Let’s consider an example, vastly simplified from a C++ grammar.1

%{
  #include <stdio.h>
  int yylex (void);
  void yyerror (char const *);
%}

%define api.value.type {char const *}

%token TYPENAME ID

%right '='
%left '+'

%glr-parser

%%

prog:
  %empty
| prog stmt   { printf ("\n"); }
;

stmt:
  expr ';'  %dprec 1
| decl      %dprec 2
;

expr:
  ID               { printf ("%s ", $$); }
| TYPENAME '(' expr ')'
                   { printf ("%s <cast> ", $1); }
| expr '+' expr    { printf ("+ "); }
| expr '=' expr    { printf ("= "); }
;

decl:
  TYPENAME declarator ';'
                   { printf ("%s <declare> ", $1); }
| TYPENAME declarator '=' expr ';'
                   { printf ("%s <init-declare> ", $1); }
;

declarator:
  ID               { printf ("\"%s\" ", $1); }
| '(' declarator ')'
;

This models a problematic part of the C++ grammar—the ambiguity between certain declarations and statements. For example,

T (x) = y+z;

parses as either an expr or a stmt (assuming that ‘T’ is recognized as a TYPENAME and ‘x’ as an ID). Bison detects this as a reduce/reduce conflict between the rules expr : ID and declarator : ID, which it cannot resolve at the time it encounters x in the example above. Since this is a GLR parser, it therefore splits the problem into two parses, one for each choice of resolving the reduce/reduce conflict. Unlike the example from the previous section (see Using GLR on Unambiguous Grammars), however, neither of these parses “dies,” because the grammar as it stands is ambiguous. One of the parsers eventually reduces stmt : expr ';' and the other reduces stmt : decl, after which both parsers are in an identical state: they’ve seen ‘prog stmt’ and have the same unprocessed input remaining. We say that these parses have merged.

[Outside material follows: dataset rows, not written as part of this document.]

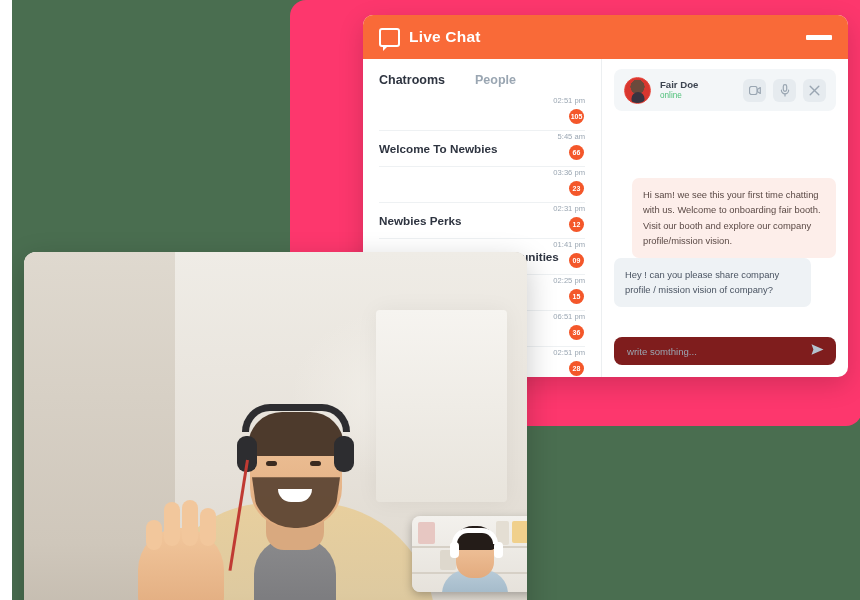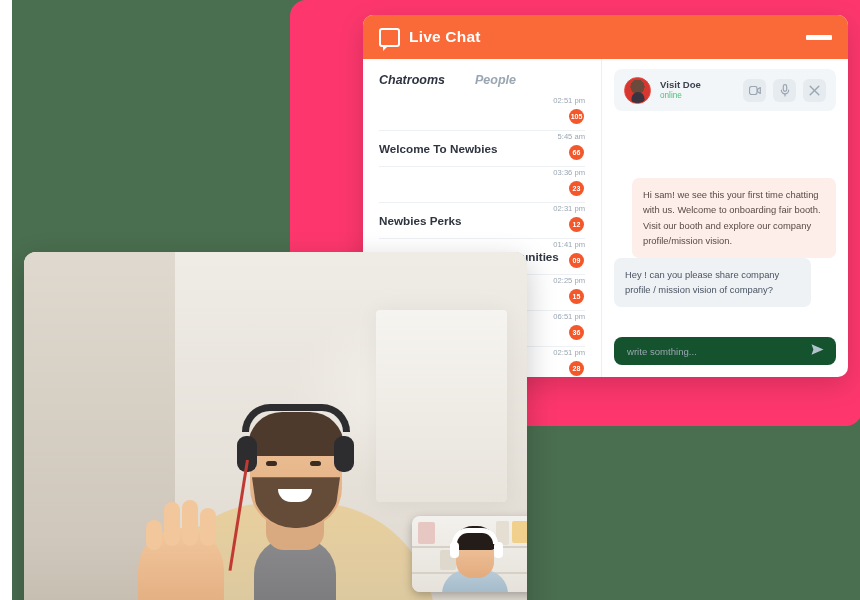"Chatrooms" .rooms-tabs { font-style: italic -> none }
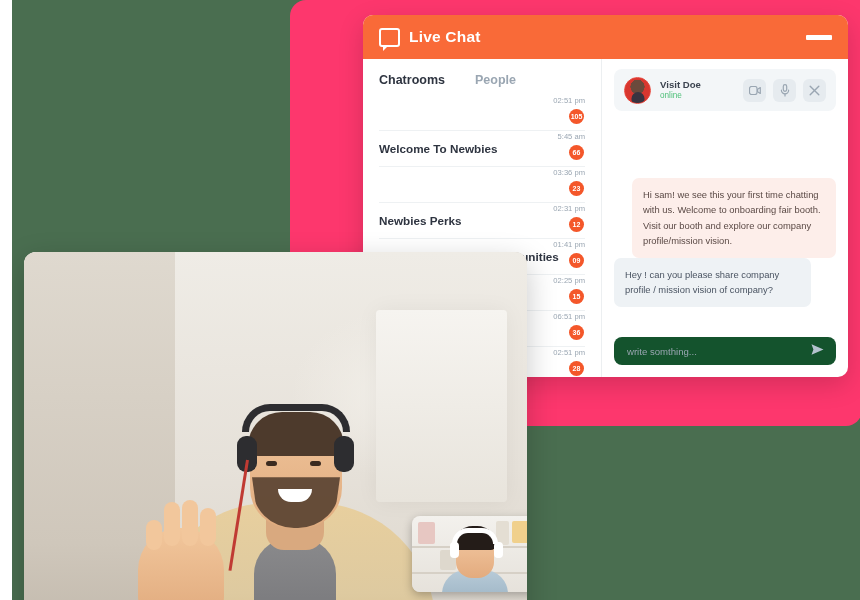"Visit Doe" div.conv-name { text: Visit -> Fair }
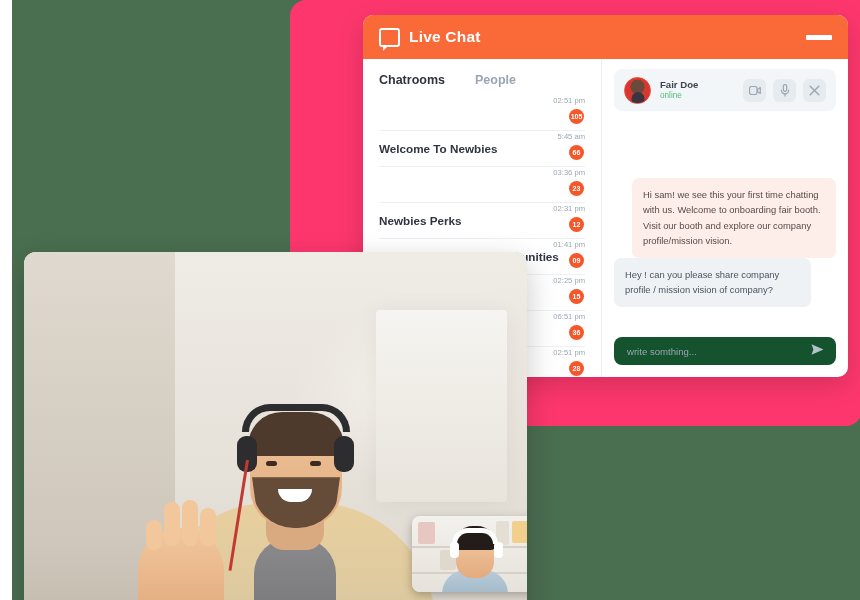"write somthing..." .composer { background: #14532d -> #7f1d1d }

At this point, the GLR parser requires a specification in the grammar of how to choose between the competing parses. In the example above, the two %dprec declarations specify that Bison is to give precedence to the parse that interprets the example as a decl, which implies that x is a declarator. The parser therefore prints

"x" y z + T <init-declare>

The %dprec declarations only come into play when more than one parse survives. Consider a different input string for this parser:

T (x) + y;

This is another example of using GLR to parse an unambiguous construct, as shown in the previous section (see Using GLR on Unambiguous Grammars). Here, there is no ambiguity (this cannot be parsed as a declaration). However, at the time the Bison parser encounters x, it does not have enough information to resolve the reduce/reduce conflict (again, between x as an expr or a declarator). In this case, no precedence declaration is used. Again, the parser splits into two, one assuming that x is an expr, and the other assuming x is a declarator. The second of these parsers then vanishes when it sees +, and the parser prints

x T <cast> y +

Suppose that instead of resolving the ambiguity, you wanted to see all the possibilities. For this purpose, you must merge the semantic actions of the two possible parsers, rather than choosing one over the other. To do so, you could change the declaration of stmt as follows:

stmt:
  expr ';'  %merge <stmt_merge>
| decl      %merge <stmt_merge>
;

and define the stmt_merge function as:

static YYSTYPE
stmt_merge (YYSTYPE x0, YYSTYPE x1)
{
  printf ("<OR> ");
  return "";
}

with an accompanying forward declaration in the C declarations at the beginning of the file:

%{
  static YYSTYPE stmt_merge (YYSTYPE x0, YYSTYPE x1);
%}

With these declarations, the resulting parser parses the first example as both an expr and a decl, and prints

"x" y z + T <init-declare> x T <cast> y z + = <OR>

Bison requires that all of the productions that participate in any particular merge have identical ‘%merge’ clauses. Otherwise, the ambiguity would be unresolvable, and the parser will report an error during any parse that results in the offending merge.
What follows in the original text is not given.